Но изнывающий в неправедах мир теребил Мешка, не позволяя тому полностью потонуть в своих безответных вопросах. Мешку подступало доставать снова свою таинственную тетрадку, и он надолго замирал над ней — огромный, всемогущий и… беспомощный.
Теперь уже он занимался справедливым переустройством мира до предела сосредоточенно, вытеснив предварительно из себя любые жизненные нетерпения, и обломов почти не случалось. На долгое время основной заботой Мешка стало обережение Солженицына и Сахарова. Нобелевки он им не хлопотал, полагая, что для этого у них хватит других ходатаев, но ежедневно почти вымаливал им спасение от тюрьмы. Главным источником информации для Мешка оставался древний ламповый приемник, и поэтому так получалось, что он свои могущественные возможности включал не в опережение событий, а вслед за ними, стараясь поспеть за унырливыми гэбэшниками и их неожиданными придумками.
Но одно хорошее дело он придумал абсолютно самостоятельно, без всякой подсказки из приемника. В стране объявили пятидневную рабочую неделю, подарив всегда не успевающему как следует похмелиться народу два выходных подряд. Наверное, лучшим подарком это стало для не очень пьющих евреев. Вслед за самим Богом стремящаяся к такому же могуществу партия заново даровала евреям их священную субботу. Вдохновленные этим подарком еврейские старики стали вновь часто собираться в дому моего деда, но уже не на запрещенные им ранее молитвы, а чтобы перетирать беззубыми ртами невероятные новости о том, будто бы в самом Кремле появились какие-то люди, вознамерившиеся облегчить древнему народу его сегодняшний день. Старики сидели у телевизора и играли в свою вечную игру.

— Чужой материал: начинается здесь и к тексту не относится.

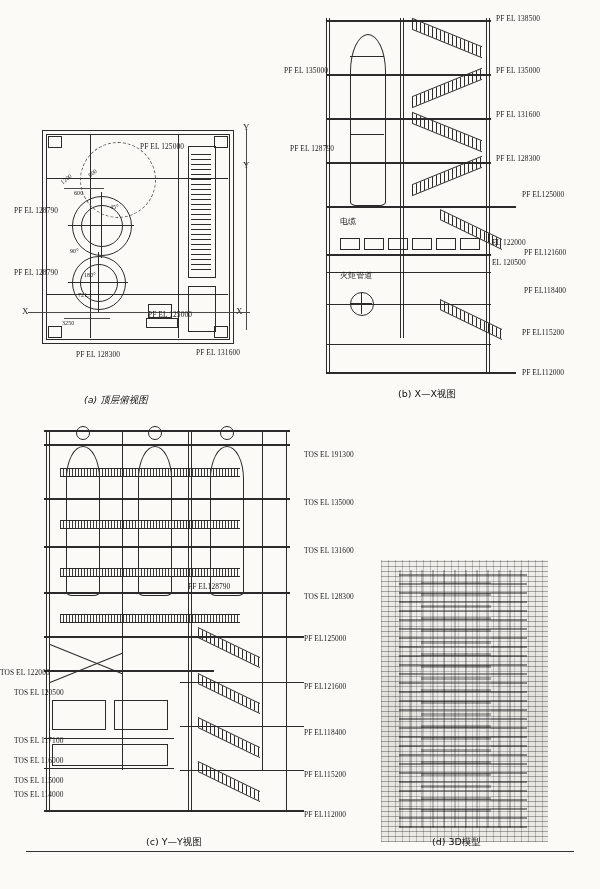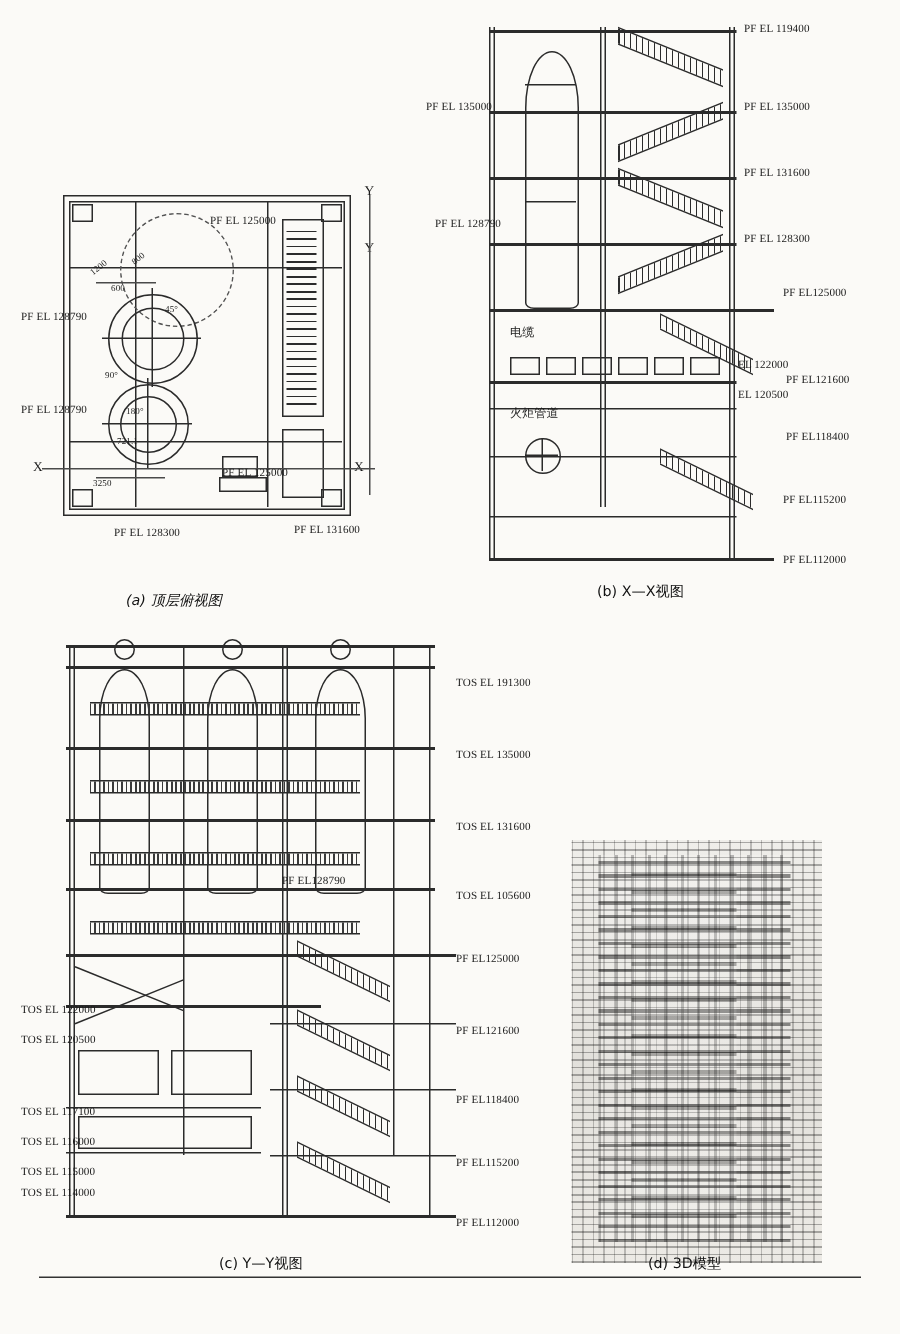"PF EL 119400" div.lbl { text: 119400 -> 138500 }
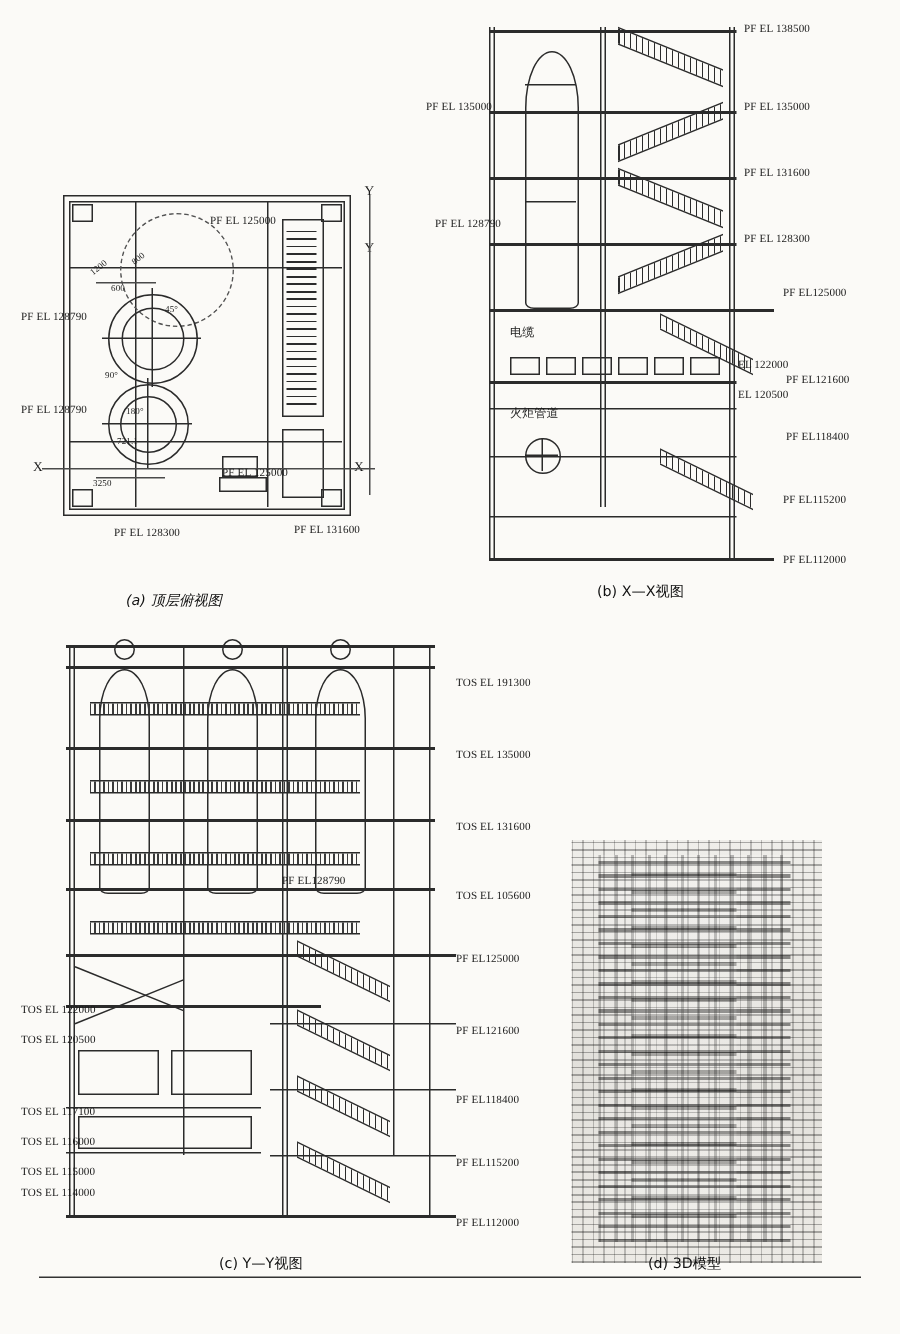"TOS EL 105600" div.lbl { text: 105600 -> 128300 }
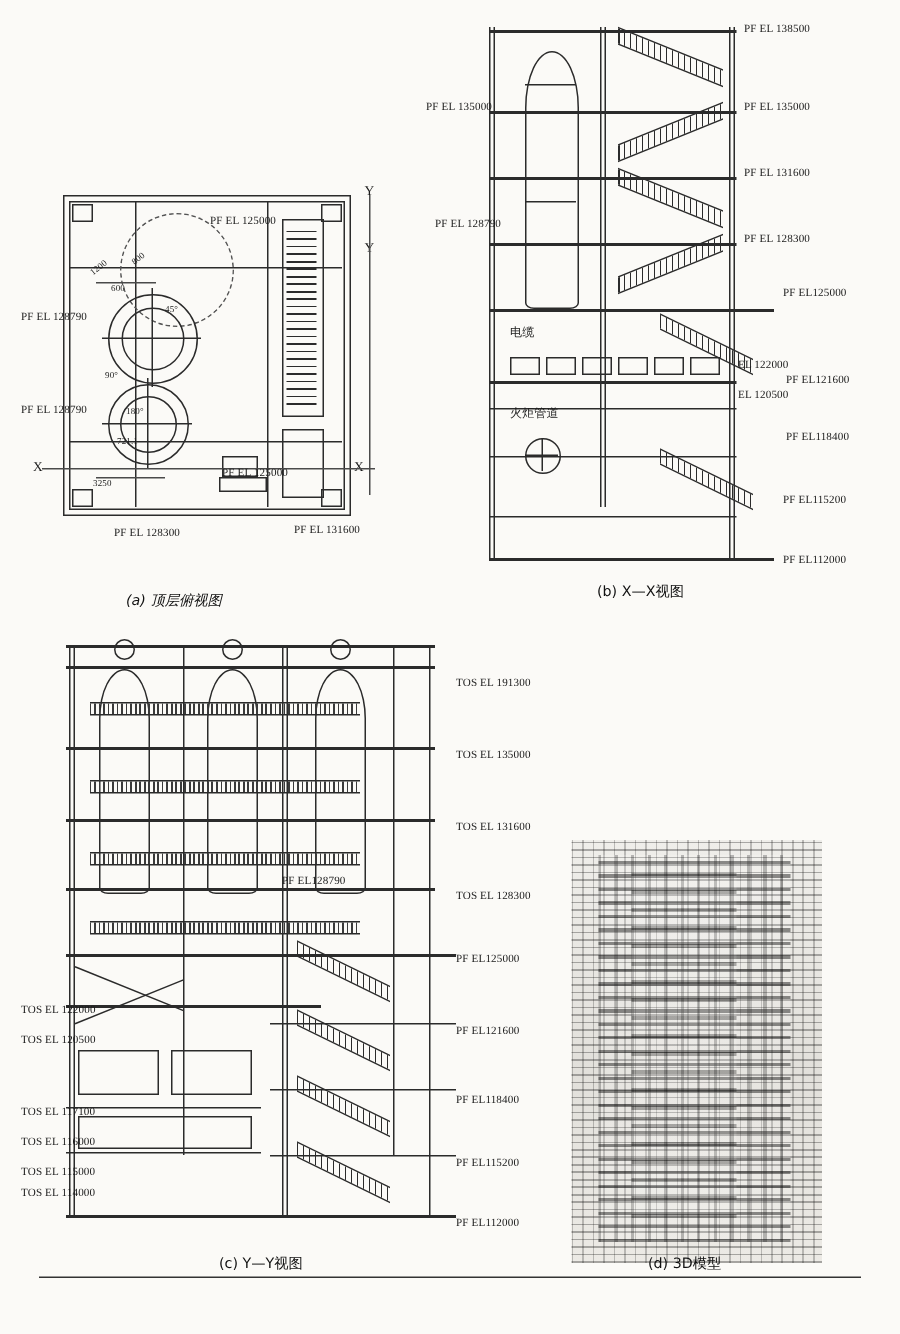"TOS EL 122000" div.lbl { left: 14px -> 0 }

— Аид, — тыкал пальцем кто-либо из них в экран с помехами, — еще аид и еще один.
— Это аид? Чтоб я так жил! Это гой, и морда у него что у погромщика.
— Нет, это — аид. Он скрывается, потому что надо скрываться, а если бы не скрывался, то — чистый аид.
— А я говорю — погромщик.
— Сам ты погромщик.
Так они и отошли один за одним у этого же телевизора, не прекращая привычной свары…
Еще в тетрадке Мешка было написано о благополучном полете американцев на Луну, о победе израильских агрессоров над несчастными арабскими армадами, о спасении Буковского (правда, Мешок всегда принимал его за космонавта Быковского), о победах советских хоккеистов и фигуристов, о том, чтобы для местной детворы регулярно привозили в поселок мороженое, а для взрослых — пиво…
Но в зиму, о которой идет речь, Мешок к своей тетрадке не прикасался.
Это была замечательная зима. Я перепечатал, а Мешок переплел такое количество разнообразной недозвольщины, что если бы сейчас и помереть, то совсем не стыдно было предъявить кому там положено результат своих здешних трудов. Но этот отчет откладывался, и подступила пора прощания.